64a880b2ea81b7ca412d8a3daa43b3e3.png
△ The period contained in each cycle is 2 times of the previous cycle

Taking advantage of these parameters, and using differential learning rates, these tricks are key to Fast.ai users getting good results on image classification problems.

The Fast.ai forum has a thread dedicated to the Cycle_mult and cycle_len functions at:
http://forums.fast.ai/t/understanding-cycle-len-and-cycle-mult/9413/8

More details on learning rate can refer to this Fast.ai course:
http://course.fast.ai/lessons/lesson2.html

6. Personalize your activation function

Softmax only likes to choose one thing;

Sigmoid wants to know where you are on the [-1, 1] interval, and doesn't care how much you increase beyond those values;

Relu is a club bouncer trying to keep negative numbers out.

……

It may seem silly to treat activation functions in this way, but assigning a character ensures that they are used for the correct task.

As fast.ai founder Jeremy Howard pointed out, many academic papers also use the Softmax function in multi-classification problems.
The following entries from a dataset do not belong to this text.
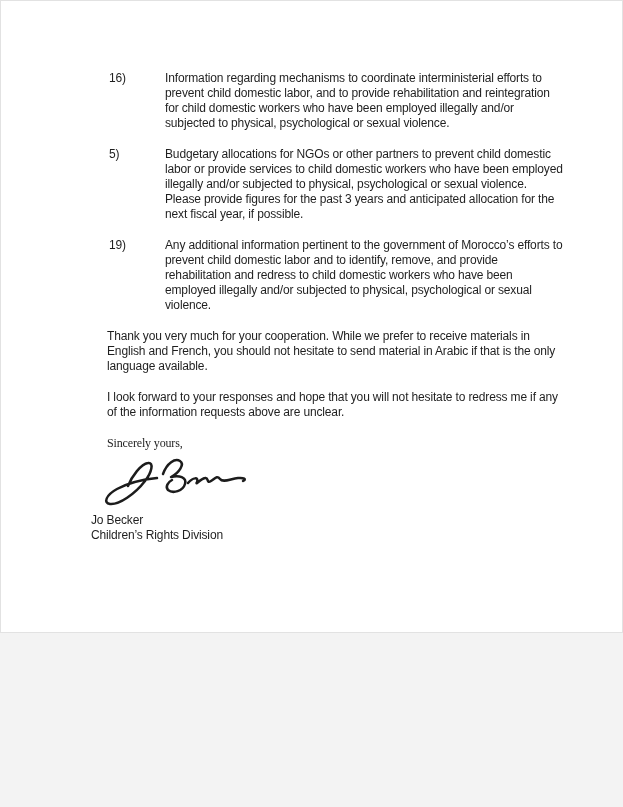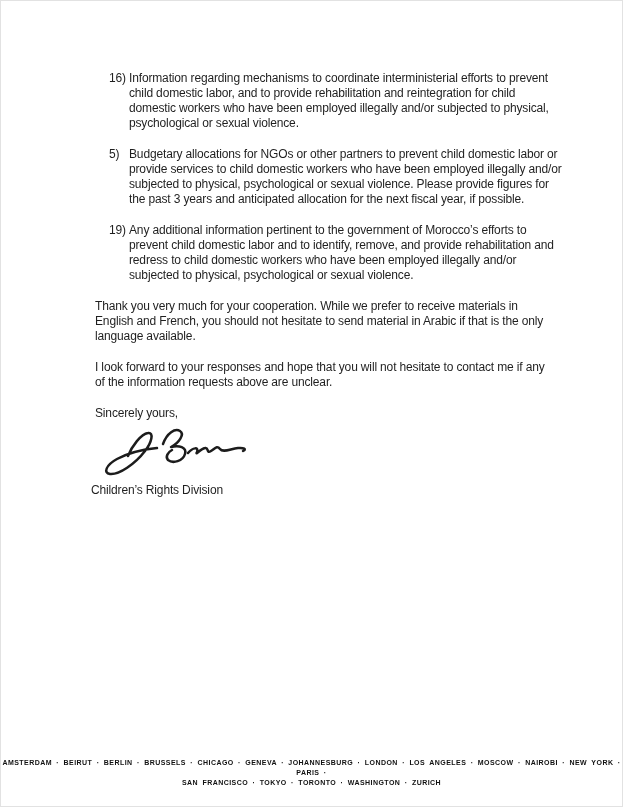"16)" .page { height: 807px -> 633px }
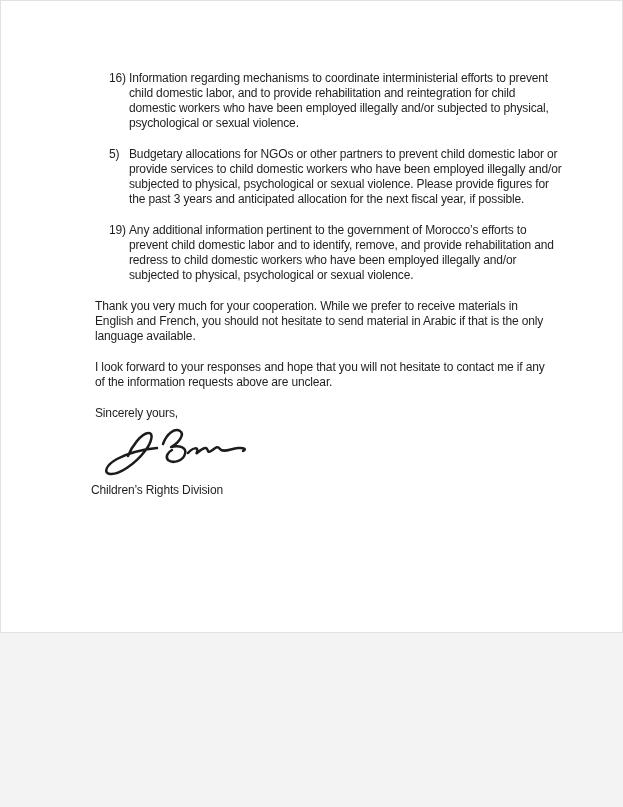"Information regarding mechanisms to" .item .txt { margin-left: none -> 36px }
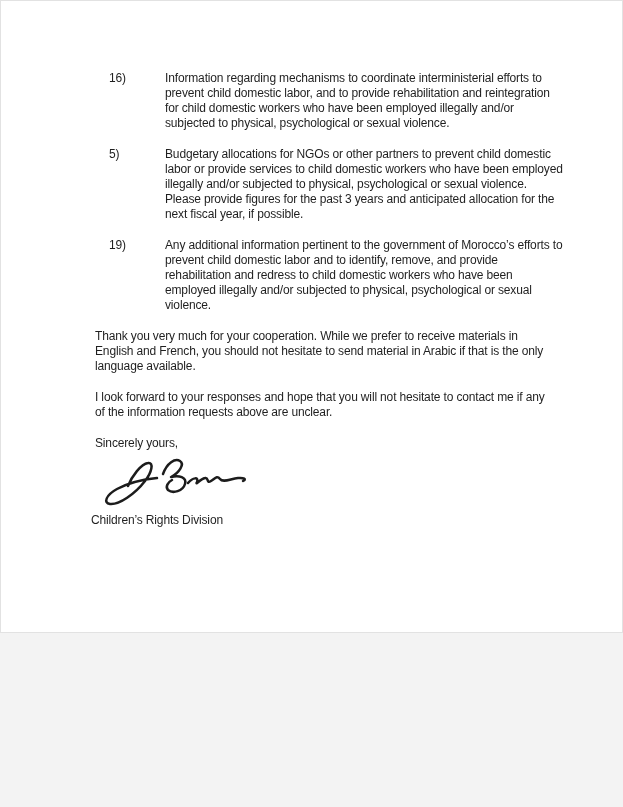"Thank you very much for" .para { margin: 0 0 16px 4px -> 0 0 16px 16px }
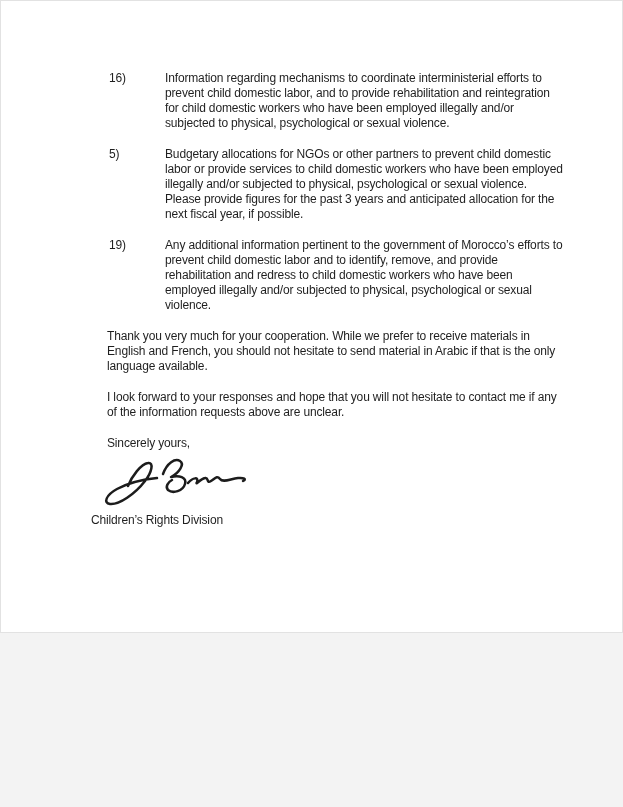"I look forward to your" p.para { text: contact -> redress }
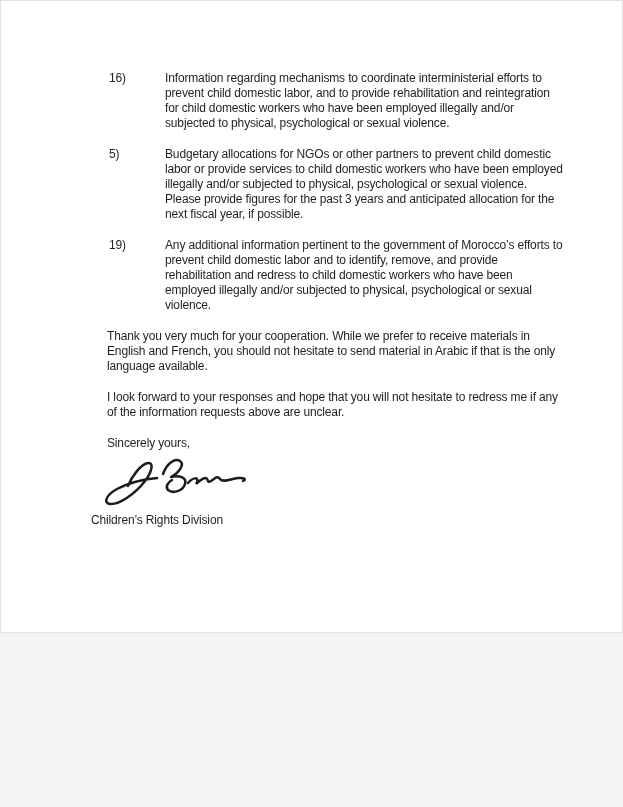"Sincerely yours," .closing { font-family: none -> Liberation Serif, serif }
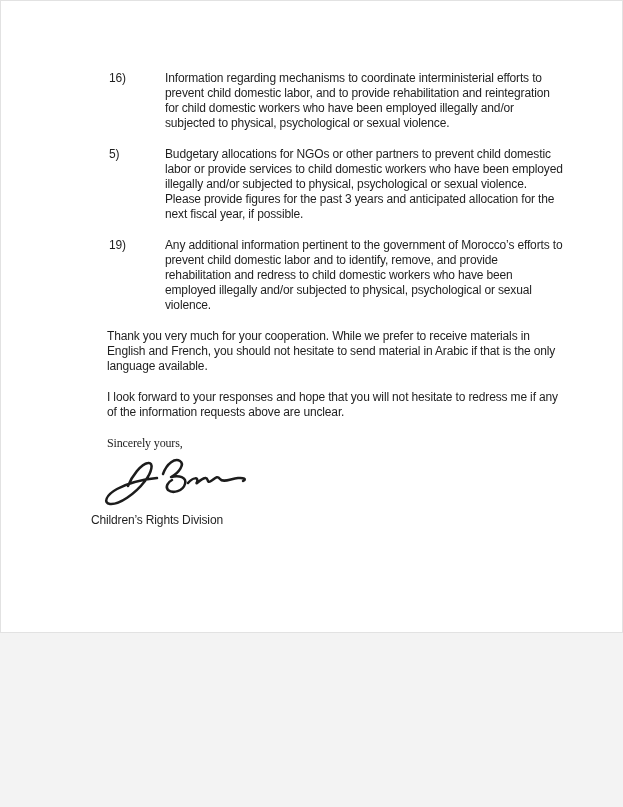"Jo Becker" div { html: none -> <div>Jo Becker</div> }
I've also seen it used inappropriately many times in papers and blogs during DL learning.

7. Transfer learning is very effective in NLP problems

Just as pretrained models are effective in computer vision tasks, it has been shown that natural language processing (NLP) models can also benefit from this approach.

In Lesson 4 of Fast.ai, Jeremy Howard used transfer learning to build a model to judge whether movie reviews on IMDB are positive or negative.
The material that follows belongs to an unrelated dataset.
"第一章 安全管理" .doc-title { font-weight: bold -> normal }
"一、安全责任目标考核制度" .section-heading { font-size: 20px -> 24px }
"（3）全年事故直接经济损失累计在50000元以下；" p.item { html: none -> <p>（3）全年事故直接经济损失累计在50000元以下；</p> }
The effect of this approach was immediate, and he achieved an accuracy that surpassed all previous models shown in the Salesforce paper:
https://einstein.ai/research/learned-in-translation-contextualized-word-vectors.
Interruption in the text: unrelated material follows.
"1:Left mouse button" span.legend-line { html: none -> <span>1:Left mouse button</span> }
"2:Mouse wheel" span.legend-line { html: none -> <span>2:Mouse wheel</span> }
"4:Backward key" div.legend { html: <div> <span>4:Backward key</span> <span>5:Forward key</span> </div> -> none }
ed6dc16e367146ec6fe1eb4ed5fe26e7.png
△ Pre-existing architecture provides state-of-the-art NLP performance

The key to this model is to first train the model to gain some understanding of the language, and then use this pretrained model as part of a new model to analyze sentiment.

To create the first model, we trained a recurrent neural network (RNN) to predict the next word in a text sequence, which is called language modeling . When the trained network reaches a certain level of accuracy, the pattern it encodes for each word is passed to a new model for sentiment analysis.

In the example above, we saw this language model integrated with another model for sentiment analysis, but this approach can be applied to any other NLP task , including translation and data extraction .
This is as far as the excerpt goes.